Ação popular é o meio constitucional posto à disposição de qualquer cidadão para obter a invalidação de atos ou contrato administrativos – ou a este equiparados – ilegais e lesivos do patrimônio federal, estadual ou municipal, ou de suas autarquias, entidades paraestatais e pessoas jurídicas subvencionadas com dinheiros públicos.12

De forma alguma difere das noções supraditas a intelecção de Pedro da Silva Dinamarco13, para quem trata-se a ação popular de um instituto processual civil outorgado a qualquer cidadão como garantia político-constitucional (ou remédio constitucional) para a defesa do interesse da coletividade, mediante a provocação do controle jurisdicional corretivo de atos lesivos do patrimônio público, da moralidade administrativa, do meio ambiente e do patrimônio histórico e cultural.

Não se nega, neste ensejo, que existem outros manejos processuais capazes de salvaguardar e proteger os princípios constitucionais responsáveis por reger a Administração Pública. O diferencial da ação popular, contudo, está na exclusividade de sua titularidade em favor do cidadão, o que mostra o seu elo umbilical com o princípio democrático. Diz-se isso porque tanto a Ação Civil Pública comum quanto aquela que busca reprimir o ato de improbidade administrativa são de titularidade do órgão ministerial ou dos entes afetados (ver Leis 7.347/85 e 8.429/92).

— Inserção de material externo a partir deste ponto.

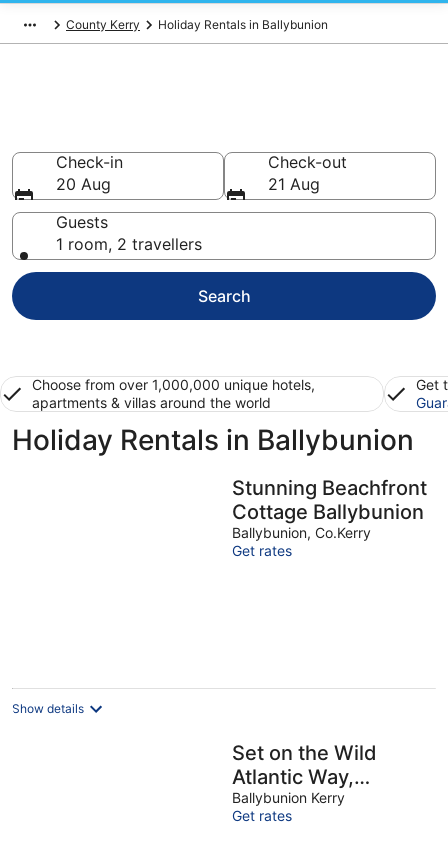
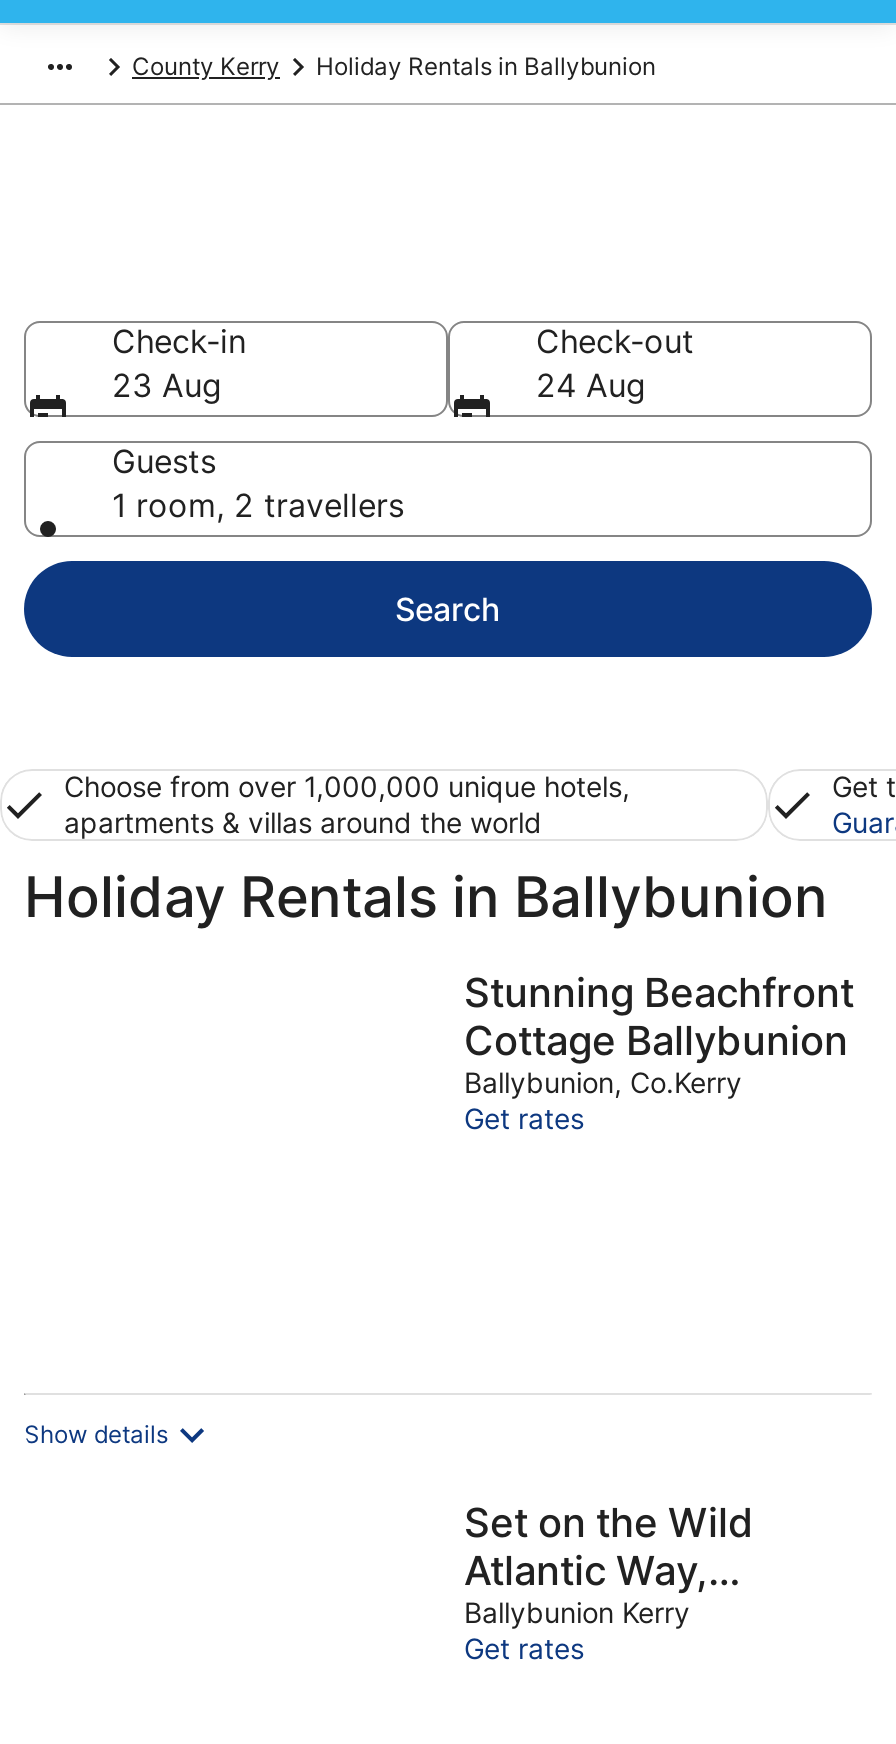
- 20 Aug
+ 23 Aug

- 21 Aug
+ 24 Aug
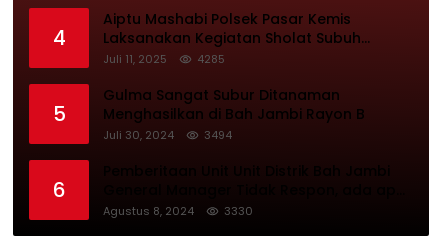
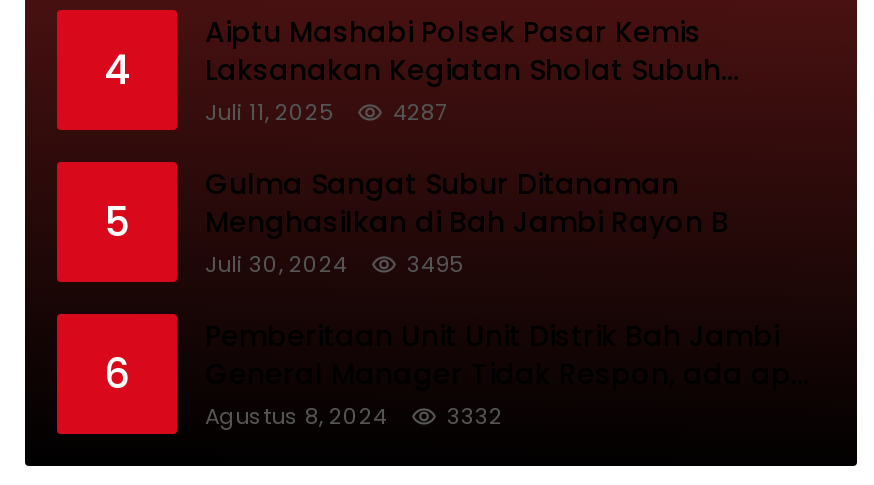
- 4285
+ 4287

- Juli 30, 2024 3494
+ Juli 30, 2024 3495

- 3330
+ 3332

A legitimação exclusiva do cidadão para a propositura da ação popular consubstancia, no plano do Direito Constitucional, a concretização de um direito político positivo ou “um poder de natureza essencialmente política. (...). Manifestação direta da soberania popular consubstanciada no art. 1º, parágrafo único, da Constituição: (...)”14, segundo José Afonso da Silva.

Na mesma toada, ensina Alexandre de Moraes:

A ação popular, juntamente com o direito de sufrágio, direito de voto em eleições, plebiscitos e referendos, e ainda a iniciativa popular da lei e o direito de organização e participação de partidos políticos, constituem formas de exercícios da soberania popular (CF, arts. 1ª e 14), pela qual, na presente hipótese, permite-se ao povo, diretamente, exercer a função fiscalizatória do Poder Público, com base no princípio da legalidade dos atos administrativos e no conceito de que as res pública (República) é patrimônio do povo.15

É de clareza solar, portanto, que o fundamento constitucional da ação popular resta encravado no princípio democrático e no da soberania popular. Como todo poder emana do povo, ente este cuja atuação se dá direta e indiretamente, ao cidadão é declinada a possibilidade de intervir no rumo da Administração Pública para fins corretivos/reparatórios, desde que verificada a hipótese de violação aos seus princípios vetores (legalidade, moralidade, etc.).


3 Objeto da ação popular.

Como se deixa pressuposto pelo próprio teor do art. 5º, LXXIII, da Constituição Federal, o objetivo do manejo da ação popular é a anulação do ato administrativo capaz de violar os princípios da regularidade da administração, especialmente os encartados no art. 3716 do referido texto. Pode-se bifurcar isso da seguinte maneira: A) o objeto imediato do writ é a anulação do ato irregular; e B) o objeto mediato consiste na proteção do princípio administrativo defendido levantado como violado pelo respectivo autor da ação.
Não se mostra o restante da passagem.